WHAT THE EXERCISE ASKS: Which of the lines below contain the string "certain"? Pull each one out of the data.

DATA FOR THIS TASK:

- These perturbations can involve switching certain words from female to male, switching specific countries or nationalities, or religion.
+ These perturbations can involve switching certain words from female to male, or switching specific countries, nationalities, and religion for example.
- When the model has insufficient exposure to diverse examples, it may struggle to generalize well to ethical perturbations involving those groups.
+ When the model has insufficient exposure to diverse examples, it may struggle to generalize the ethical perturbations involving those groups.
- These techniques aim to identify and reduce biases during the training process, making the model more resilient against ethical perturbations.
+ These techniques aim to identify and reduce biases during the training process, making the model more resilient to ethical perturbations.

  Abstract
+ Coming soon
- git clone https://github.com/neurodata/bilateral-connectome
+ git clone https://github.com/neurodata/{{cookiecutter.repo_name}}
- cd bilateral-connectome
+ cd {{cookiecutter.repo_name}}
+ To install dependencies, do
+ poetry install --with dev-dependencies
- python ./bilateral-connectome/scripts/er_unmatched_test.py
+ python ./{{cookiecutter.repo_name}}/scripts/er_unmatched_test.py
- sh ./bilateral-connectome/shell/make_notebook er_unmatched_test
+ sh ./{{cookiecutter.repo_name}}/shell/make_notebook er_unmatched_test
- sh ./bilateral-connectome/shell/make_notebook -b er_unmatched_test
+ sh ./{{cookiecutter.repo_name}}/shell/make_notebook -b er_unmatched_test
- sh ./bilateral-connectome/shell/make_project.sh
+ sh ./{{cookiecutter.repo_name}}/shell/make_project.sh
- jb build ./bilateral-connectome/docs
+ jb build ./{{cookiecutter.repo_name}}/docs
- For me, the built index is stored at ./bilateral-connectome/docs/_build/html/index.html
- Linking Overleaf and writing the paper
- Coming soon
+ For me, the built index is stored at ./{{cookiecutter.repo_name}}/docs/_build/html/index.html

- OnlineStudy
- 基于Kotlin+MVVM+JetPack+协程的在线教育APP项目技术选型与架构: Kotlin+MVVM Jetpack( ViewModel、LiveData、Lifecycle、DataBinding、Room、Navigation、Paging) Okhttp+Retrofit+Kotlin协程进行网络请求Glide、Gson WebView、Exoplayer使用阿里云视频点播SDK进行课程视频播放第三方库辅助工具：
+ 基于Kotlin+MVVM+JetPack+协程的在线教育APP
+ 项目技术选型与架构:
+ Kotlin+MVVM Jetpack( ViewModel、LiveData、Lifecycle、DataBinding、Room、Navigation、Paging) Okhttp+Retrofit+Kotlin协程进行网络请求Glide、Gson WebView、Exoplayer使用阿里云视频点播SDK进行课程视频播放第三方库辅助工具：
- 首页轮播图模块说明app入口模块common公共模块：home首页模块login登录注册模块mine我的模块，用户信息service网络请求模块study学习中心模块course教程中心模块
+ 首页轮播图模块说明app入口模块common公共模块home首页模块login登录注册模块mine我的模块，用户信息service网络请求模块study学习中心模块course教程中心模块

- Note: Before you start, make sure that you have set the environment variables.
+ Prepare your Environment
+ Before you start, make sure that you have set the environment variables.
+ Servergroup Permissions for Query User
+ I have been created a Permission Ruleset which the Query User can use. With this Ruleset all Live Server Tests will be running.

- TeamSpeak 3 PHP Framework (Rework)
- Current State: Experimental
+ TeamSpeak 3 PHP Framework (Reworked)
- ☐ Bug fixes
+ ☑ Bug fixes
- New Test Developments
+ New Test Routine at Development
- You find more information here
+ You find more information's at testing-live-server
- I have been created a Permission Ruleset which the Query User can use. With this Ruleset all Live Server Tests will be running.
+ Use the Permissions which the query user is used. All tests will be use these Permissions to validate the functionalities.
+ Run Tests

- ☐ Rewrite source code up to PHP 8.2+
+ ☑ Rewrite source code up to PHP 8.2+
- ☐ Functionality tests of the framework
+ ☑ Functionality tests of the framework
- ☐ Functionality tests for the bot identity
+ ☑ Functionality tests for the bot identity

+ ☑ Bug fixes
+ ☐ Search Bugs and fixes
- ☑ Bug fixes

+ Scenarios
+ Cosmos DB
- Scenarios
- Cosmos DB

ANSWER TO THIS TASK:
- These perturbations can involve switching certain words from female to male, switching specific countries or nationalities, or religion.
+ These perturbations can involve switching certain words from female to male, or switching specific countries, nationalities, and religion for example.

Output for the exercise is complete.